Copy the data exactly, pictures aside.

→ **DATASET**:
============
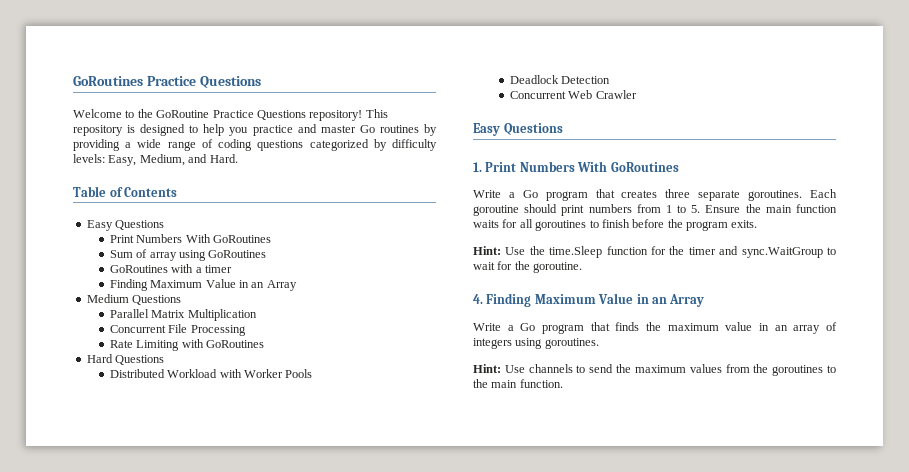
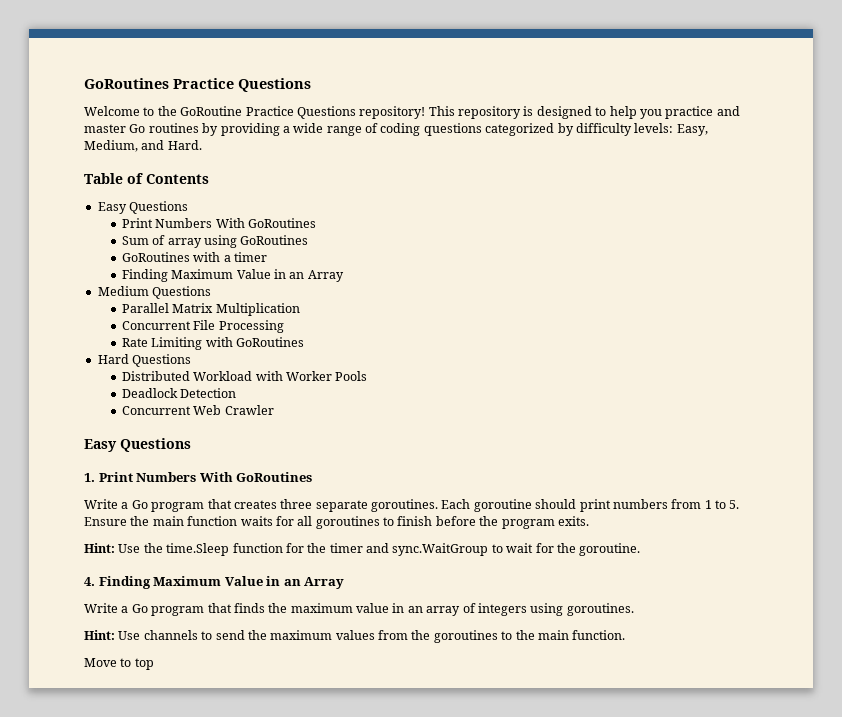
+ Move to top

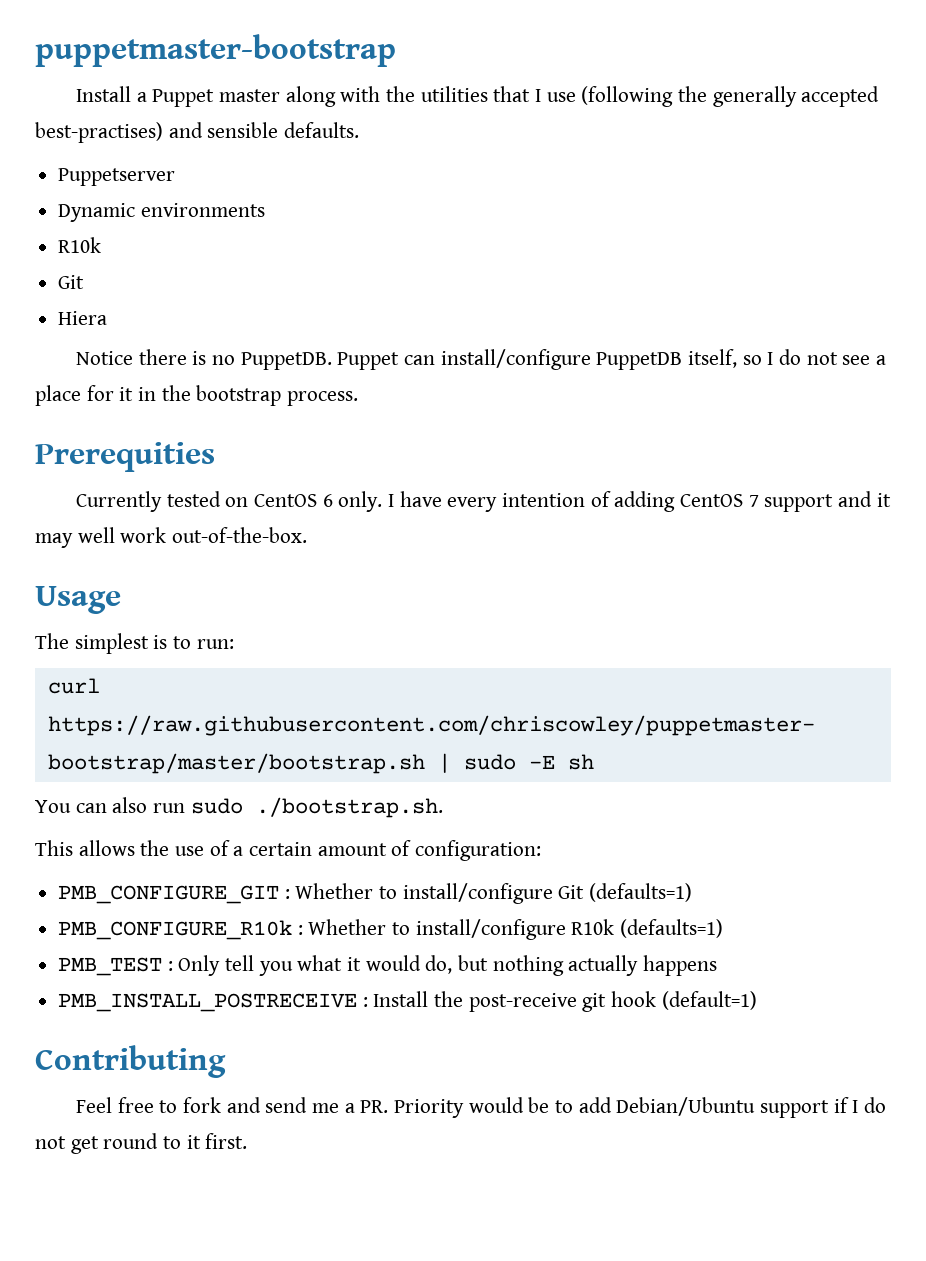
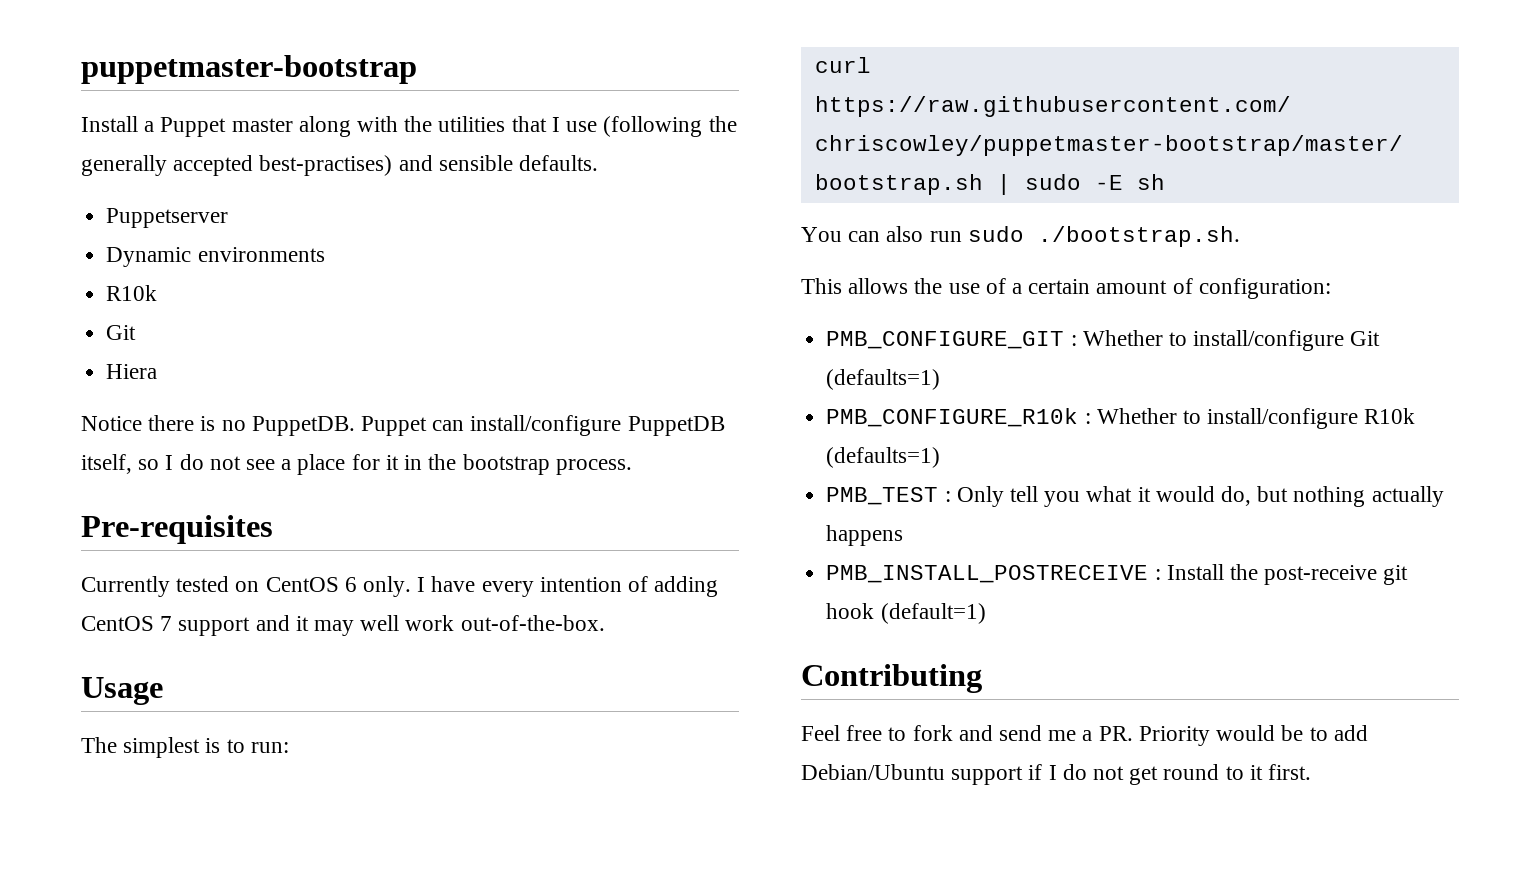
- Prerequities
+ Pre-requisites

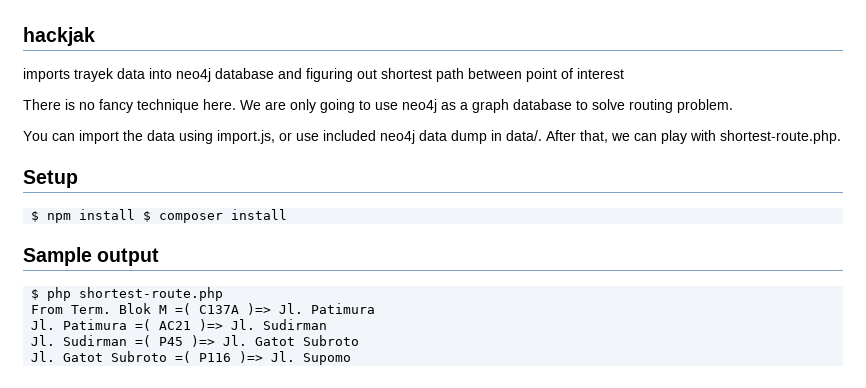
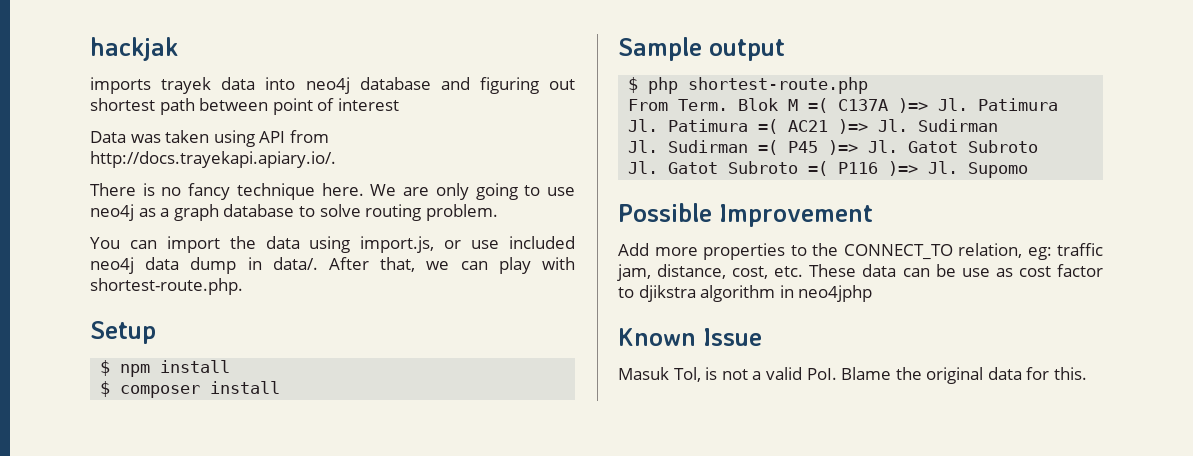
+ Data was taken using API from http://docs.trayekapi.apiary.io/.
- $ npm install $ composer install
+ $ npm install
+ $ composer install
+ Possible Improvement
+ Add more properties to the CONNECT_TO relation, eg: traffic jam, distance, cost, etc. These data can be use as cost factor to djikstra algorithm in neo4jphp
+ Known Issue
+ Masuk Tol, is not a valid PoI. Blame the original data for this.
============
→ **TASK RESULT**:
+ Move to top

- Prerequities
+ Pre-requisites

+ Data was taken using API from http://docs.trayekapi.apiary.io/.
- $ npm install $ composer install
+ $ npm install
+ $ composer install
+ Possible Improvement
+ Add more properties to the CONNECT_TO relation, eg: traffic jam, distance, cost, etc. These data can be use as cost factor to djikstra algorithm in neo4jphp
+ Known Issue
+ Masuk Tol, is not a valid PoI. Blame the original data for this.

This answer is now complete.